Material provided Start Marker

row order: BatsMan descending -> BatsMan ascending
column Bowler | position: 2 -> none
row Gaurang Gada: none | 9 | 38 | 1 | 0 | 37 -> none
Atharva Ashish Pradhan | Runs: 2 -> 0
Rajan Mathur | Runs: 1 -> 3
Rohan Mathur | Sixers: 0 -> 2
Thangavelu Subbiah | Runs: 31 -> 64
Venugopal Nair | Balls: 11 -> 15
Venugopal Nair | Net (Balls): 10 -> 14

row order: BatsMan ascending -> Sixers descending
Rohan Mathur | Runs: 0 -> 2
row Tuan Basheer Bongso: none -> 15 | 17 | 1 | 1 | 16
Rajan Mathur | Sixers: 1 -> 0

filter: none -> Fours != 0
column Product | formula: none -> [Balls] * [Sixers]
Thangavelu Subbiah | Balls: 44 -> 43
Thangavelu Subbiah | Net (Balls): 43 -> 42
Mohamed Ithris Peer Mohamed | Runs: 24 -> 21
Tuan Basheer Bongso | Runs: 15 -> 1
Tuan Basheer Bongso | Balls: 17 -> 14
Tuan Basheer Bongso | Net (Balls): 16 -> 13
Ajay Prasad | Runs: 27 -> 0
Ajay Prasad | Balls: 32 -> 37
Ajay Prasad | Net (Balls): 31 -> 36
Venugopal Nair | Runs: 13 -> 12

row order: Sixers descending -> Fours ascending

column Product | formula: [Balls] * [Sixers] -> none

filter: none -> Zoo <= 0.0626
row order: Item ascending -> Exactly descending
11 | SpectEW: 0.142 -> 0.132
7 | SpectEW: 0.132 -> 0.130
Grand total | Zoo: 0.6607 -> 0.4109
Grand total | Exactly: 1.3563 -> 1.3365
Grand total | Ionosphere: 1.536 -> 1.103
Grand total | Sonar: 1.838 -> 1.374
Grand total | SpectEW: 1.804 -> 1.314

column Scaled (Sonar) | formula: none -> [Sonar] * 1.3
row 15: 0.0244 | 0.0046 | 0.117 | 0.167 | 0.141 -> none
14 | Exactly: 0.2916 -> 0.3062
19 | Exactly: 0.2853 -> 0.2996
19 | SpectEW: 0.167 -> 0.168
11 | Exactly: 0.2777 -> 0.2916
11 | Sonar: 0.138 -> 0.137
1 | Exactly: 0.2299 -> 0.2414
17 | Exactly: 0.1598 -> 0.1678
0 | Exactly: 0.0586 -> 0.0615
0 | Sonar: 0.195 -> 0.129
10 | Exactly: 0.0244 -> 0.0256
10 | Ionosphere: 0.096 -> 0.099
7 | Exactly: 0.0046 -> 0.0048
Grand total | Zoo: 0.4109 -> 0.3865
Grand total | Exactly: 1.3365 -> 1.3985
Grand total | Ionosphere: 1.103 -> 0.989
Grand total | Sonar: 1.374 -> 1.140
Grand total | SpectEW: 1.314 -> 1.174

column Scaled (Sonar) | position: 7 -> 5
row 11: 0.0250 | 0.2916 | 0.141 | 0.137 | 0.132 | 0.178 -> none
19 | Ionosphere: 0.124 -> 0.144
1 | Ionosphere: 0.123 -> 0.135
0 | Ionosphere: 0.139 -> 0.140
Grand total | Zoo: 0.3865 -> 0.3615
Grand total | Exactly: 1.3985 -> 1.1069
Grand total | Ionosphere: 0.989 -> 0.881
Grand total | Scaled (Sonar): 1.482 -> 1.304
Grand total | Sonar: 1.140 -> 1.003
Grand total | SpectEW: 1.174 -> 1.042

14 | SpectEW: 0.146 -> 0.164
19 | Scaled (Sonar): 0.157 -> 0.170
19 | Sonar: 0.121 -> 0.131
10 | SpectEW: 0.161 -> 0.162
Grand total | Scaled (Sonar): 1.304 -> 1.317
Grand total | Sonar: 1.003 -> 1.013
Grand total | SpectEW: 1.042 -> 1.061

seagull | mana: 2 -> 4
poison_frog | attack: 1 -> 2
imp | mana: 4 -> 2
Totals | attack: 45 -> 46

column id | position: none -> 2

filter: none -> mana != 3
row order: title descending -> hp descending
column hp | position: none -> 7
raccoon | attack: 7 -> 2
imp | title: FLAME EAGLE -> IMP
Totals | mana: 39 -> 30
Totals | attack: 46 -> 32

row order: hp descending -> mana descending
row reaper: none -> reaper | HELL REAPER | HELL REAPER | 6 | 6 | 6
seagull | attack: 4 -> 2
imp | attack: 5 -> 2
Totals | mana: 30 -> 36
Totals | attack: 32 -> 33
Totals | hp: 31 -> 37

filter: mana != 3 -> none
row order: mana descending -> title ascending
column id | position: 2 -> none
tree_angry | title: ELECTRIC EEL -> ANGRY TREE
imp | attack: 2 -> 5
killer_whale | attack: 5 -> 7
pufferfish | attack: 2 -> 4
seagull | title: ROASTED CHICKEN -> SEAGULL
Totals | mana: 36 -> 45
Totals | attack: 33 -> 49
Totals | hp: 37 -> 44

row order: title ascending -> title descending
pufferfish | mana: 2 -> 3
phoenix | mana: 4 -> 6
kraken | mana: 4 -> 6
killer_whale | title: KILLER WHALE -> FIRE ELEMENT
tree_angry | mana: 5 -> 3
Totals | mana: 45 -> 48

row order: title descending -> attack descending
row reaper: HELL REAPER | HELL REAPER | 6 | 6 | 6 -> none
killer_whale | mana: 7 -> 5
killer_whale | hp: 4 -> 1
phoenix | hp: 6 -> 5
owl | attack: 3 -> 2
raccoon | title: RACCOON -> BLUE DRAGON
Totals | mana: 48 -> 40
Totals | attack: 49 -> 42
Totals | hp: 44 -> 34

Material provided End Marker

**Problem statement**
Which lines above run from the one containing "Rohan Mathur | Sixers: 0 -> 2" down to the one containing "Thangavelu Subbiah | Balls: 44 -> 43"? Repeat exactly those, both ends included, and nothing else.

**Written reply**
Rohan Mathur | Sixers: 0 -> 2
Thangavelu Subbiah | Runs: 31 -> 64
Venugopal Nair | Balls: 11 -> 15
Venugopal Nair | Net (Balls): 10 -> 14

row order: BatsMan ascending -> Sixers descending
Rohan Mathur | Runs: 0 -> 2
row Tuan Basheer Bongso: none -> 15 | 17 | 1 | 1 | 16
Rajan Mathur | Sixers: 1 -> 0

filter: none -> Fours != 0
column Product | formula: none -> [Balls] * [Sixers]
Thangavelu Subbiah | Balls: 44 -> 43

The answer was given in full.